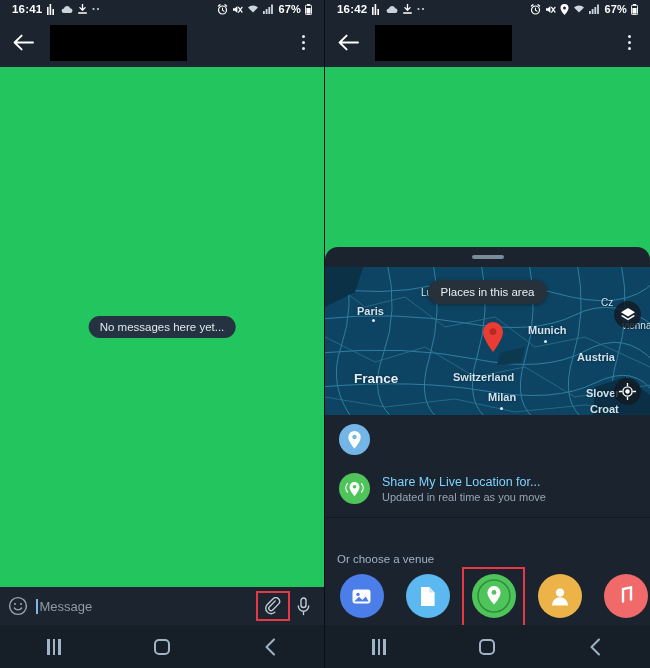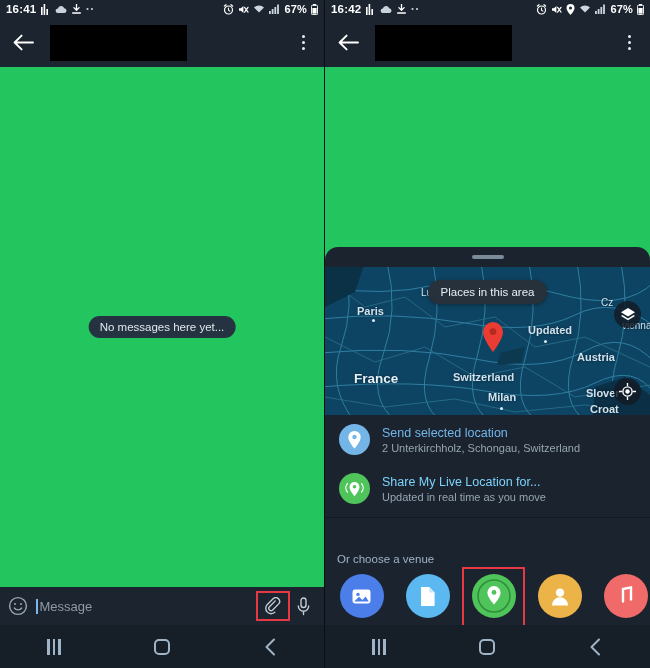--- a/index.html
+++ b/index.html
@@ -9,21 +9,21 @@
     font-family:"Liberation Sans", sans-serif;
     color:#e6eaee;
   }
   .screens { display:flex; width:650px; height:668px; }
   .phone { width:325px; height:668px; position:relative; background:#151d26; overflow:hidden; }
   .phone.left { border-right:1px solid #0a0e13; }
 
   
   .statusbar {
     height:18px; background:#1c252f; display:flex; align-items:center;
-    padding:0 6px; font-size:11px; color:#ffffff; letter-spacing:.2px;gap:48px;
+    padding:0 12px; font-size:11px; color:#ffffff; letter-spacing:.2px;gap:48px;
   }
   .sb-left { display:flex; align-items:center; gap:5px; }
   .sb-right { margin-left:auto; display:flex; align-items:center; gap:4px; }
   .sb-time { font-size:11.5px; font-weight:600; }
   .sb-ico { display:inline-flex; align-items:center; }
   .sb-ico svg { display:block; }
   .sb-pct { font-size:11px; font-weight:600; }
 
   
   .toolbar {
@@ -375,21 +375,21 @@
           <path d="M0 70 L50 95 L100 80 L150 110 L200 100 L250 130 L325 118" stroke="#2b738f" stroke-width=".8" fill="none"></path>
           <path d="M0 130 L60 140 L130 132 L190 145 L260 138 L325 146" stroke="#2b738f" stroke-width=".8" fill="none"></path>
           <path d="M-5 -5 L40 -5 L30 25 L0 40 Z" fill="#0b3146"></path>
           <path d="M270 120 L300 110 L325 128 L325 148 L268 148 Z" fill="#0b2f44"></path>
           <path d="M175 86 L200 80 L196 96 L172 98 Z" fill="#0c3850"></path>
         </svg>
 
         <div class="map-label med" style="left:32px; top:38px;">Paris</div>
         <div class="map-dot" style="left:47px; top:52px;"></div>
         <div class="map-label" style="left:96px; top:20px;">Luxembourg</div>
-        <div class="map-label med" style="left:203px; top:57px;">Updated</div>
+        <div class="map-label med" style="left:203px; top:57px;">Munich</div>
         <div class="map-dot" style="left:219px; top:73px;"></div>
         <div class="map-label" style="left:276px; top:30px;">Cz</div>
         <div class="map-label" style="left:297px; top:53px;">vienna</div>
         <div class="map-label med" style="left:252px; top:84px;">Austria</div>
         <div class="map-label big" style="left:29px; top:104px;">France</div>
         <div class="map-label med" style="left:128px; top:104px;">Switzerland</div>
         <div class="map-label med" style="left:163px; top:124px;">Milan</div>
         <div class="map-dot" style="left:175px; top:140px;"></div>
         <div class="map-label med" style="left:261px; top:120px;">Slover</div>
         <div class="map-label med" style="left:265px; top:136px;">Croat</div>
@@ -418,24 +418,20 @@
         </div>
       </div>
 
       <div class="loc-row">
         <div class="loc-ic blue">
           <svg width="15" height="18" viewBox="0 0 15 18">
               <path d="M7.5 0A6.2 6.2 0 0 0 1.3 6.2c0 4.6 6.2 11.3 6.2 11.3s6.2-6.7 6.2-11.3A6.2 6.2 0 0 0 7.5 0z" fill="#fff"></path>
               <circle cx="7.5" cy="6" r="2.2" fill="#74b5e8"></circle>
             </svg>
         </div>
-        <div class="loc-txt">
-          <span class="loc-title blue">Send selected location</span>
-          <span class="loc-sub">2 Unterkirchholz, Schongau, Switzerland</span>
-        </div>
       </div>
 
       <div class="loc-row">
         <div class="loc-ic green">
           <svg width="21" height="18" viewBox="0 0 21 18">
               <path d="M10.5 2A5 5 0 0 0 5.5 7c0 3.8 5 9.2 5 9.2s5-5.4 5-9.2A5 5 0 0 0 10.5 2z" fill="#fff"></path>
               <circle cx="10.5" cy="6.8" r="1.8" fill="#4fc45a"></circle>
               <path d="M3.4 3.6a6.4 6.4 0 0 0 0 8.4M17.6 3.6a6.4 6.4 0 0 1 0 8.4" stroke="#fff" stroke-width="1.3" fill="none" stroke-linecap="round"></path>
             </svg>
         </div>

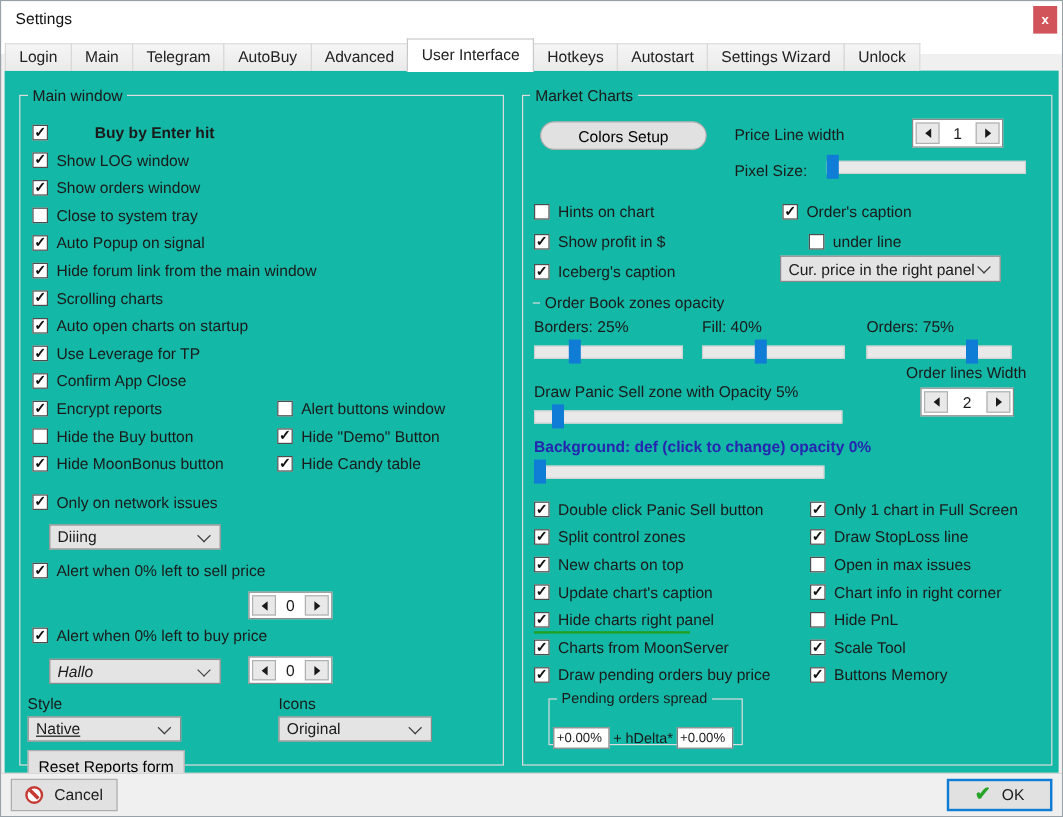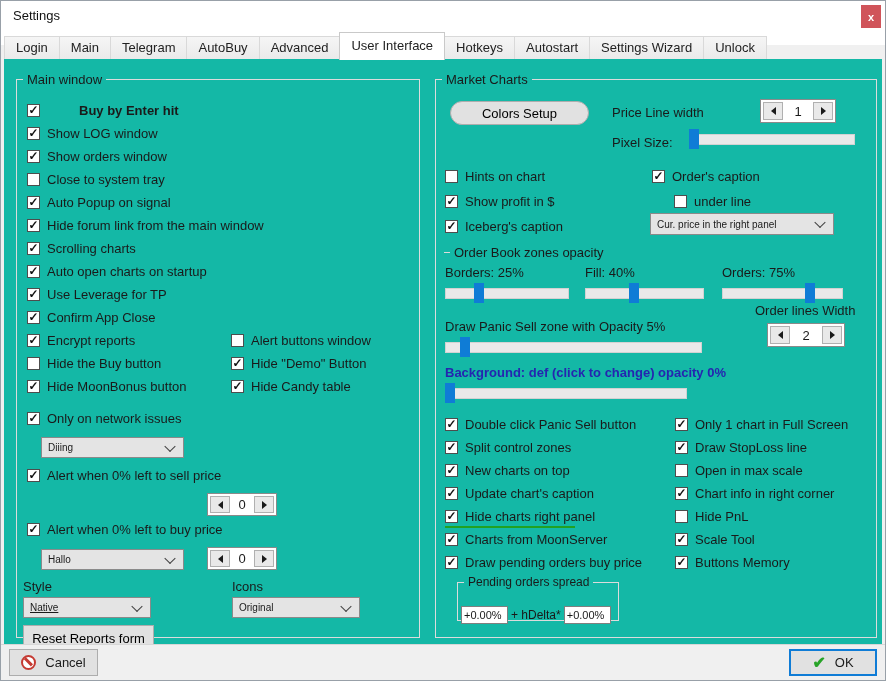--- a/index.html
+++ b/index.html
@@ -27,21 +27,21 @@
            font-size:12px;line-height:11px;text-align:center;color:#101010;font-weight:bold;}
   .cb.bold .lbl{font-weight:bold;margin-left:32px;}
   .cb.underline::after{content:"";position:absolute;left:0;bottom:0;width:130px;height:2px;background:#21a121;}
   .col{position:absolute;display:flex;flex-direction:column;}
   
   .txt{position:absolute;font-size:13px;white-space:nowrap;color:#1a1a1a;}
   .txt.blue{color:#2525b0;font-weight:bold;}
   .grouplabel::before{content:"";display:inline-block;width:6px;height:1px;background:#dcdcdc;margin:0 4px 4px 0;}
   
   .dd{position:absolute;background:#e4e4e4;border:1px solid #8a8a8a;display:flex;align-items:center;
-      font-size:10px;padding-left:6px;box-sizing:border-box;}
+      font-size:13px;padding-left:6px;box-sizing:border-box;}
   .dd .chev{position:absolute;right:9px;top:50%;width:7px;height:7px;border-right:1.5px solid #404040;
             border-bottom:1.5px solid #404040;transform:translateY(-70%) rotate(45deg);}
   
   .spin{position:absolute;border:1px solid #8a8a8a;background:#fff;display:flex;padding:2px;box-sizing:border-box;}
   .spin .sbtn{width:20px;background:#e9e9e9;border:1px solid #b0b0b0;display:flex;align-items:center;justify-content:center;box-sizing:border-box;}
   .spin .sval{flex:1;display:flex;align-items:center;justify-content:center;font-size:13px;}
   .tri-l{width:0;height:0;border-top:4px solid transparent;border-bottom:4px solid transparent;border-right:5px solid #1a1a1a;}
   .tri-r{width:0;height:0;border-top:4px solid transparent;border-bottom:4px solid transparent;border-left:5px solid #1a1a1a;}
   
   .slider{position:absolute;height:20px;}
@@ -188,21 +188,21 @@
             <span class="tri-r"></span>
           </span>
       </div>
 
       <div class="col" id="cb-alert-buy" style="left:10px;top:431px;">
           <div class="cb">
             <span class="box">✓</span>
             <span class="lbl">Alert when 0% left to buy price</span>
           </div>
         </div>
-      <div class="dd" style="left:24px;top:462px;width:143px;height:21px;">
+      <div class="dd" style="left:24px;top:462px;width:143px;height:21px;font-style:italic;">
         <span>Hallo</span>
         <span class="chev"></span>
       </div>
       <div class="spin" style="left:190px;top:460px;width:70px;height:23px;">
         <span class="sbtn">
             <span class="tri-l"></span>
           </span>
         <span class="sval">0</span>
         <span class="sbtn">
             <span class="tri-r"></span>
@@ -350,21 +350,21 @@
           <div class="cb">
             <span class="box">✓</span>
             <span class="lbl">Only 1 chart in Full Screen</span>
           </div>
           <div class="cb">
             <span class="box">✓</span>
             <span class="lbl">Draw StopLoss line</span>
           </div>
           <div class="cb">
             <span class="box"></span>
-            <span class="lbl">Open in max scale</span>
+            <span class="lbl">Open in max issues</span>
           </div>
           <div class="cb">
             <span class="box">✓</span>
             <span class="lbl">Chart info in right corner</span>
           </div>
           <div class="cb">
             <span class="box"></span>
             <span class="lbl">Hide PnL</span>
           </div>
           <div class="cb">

[Requirement]
Would you please reproduce verbatim the run of lines that opens the listing and ends with the line holding "display:flex; width:650px; height:668px;", and only that run, leaving every picture out?

[Result for this exercise]
--- a/index.html
+++ b/index.html
@@ -9,21 +9,21 @@
     font-family:"Liberation Sans", sans-serif;
     color:#e6eaee;
   }
   .screens { display:flex; width:650px; height:668px; }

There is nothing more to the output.